53

First, to clarify, I am not talking about dereferencing invalid pointers!

Consider the following two examples.

Example 1

typedef struct { int *p; } T;

T a = { malloc(sizeof(int) };
free(a.p);  // a.p is now indeterminate?
T b = a;    // Access through a non-character type?

Example 2

void foo(int *p) {}

int *p = malloc(sizeof(int));
free(p);   // p is now indeterminate?
foo(p);    // Access through a non-character type?

Question

Do either of the above examples invoke undefined behaviour?

Context

This question is posed in response to this discussion. The suggestion was that, for example, pointer arguments may be passed to a function via x86 segment registers, which could cause a hardware exception.

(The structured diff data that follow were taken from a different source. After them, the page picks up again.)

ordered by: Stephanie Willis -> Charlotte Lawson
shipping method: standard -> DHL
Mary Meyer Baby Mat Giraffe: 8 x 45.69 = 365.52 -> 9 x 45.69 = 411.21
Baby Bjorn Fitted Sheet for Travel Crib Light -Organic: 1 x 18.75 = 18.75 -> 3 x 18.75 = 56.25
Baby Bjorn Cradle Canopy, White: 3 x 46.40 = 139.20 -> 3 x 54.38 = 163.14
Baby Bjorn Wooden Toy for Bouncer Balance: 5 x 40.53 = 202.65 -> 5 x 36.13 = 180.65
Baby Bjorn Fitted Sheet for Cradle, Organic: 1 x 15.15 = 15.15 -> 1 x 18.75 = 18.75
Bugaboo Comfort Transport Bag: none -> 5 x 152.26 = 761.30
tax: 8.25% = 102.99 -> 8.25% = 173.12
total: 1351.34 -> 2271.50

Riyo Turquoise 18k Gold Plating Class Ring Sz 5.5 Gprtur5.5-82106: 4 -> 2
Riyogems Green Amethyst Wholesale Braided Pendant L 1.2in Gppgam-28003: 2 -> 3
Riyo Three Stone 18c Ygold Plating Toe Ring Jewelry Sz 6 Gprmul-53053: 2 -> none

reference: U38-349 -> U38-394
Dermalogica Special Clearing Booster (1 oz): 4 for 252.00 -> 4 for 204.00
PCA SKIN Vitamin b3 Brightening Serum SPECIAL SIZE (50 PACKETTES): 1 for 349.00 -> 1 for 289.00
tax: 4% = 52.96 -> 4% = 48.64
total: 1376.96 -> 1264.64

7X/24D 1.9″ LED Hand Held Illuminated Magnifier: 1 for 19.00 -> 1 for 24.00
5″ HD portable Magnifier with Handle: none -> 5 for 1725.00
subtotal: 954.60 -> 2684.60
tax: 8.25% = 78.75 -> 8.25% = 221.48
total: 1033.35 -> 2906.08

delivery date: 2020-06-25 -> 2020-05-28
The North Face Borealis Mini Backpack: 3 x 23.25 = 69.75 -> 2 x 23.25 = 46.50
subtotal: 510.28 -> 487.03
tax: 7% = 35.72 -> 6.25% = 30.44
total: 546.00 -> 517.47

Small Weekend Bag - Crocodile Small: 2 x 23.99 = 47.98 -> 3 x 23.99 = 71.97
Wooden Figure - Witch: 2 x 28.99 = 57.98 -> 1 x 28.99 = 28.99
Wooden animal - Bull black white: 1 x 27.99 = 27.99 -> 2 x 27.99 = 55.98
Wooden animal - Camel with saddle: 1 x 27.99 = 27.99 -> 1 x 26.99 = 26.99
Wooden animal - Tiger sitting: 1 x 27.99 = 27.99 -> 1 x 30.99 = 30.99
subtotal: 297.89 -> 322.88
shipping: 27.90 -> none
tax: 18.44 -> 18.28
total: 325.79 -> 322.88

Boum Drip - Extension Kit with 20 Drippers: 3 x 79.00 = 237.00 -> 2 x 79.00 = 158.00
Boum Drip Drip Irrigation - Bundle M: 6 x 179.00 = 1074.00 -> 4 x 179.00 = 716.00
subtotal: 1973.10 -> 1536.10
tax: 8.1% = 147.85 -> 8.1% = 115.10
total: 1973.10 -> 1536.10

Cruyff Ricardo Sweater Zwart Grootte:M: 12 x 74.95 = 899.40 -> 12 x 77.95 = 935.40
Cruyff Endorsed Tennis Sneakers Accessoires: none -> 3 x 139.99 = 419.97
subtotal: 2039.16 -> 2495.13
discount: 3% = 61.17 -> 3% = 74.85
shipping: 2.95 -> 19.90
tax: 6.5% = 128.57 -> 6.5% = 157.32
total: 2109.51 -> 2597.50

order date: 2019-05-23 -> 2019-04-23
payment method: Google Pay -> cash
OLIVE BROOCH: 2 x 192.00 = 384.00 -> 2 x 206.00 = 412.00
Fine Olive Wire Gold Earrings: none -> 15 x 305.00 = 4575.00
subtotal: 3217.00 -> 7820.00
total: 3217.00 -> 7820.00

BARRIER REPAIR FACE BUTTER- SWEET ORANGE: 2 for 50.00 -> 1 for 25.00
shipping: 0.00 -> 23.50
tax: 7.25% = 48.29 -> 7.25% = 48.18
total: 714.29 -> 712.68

From the C99 standard, we learn the following (emphasis mine):

[3.17] indeterminate value - either an unspecified value or a trap representation

and then:

[6.2.4 p2] The value of a pointer becomes indeterminate when the object it points to reaches the end of its lifetime.

and then:

[6.2.6.1 p5] Certain object representations need not represent a value of the object type. If the stored value of an object has such a representation and is read by an lvalue expression that does not have character type, the behavior is undefined. If such a representation is produced by a side effect that modifies all or any part of the object by an lvalue expression that does not have character type, the behavior is undefined. Such a representation is called a trap representation.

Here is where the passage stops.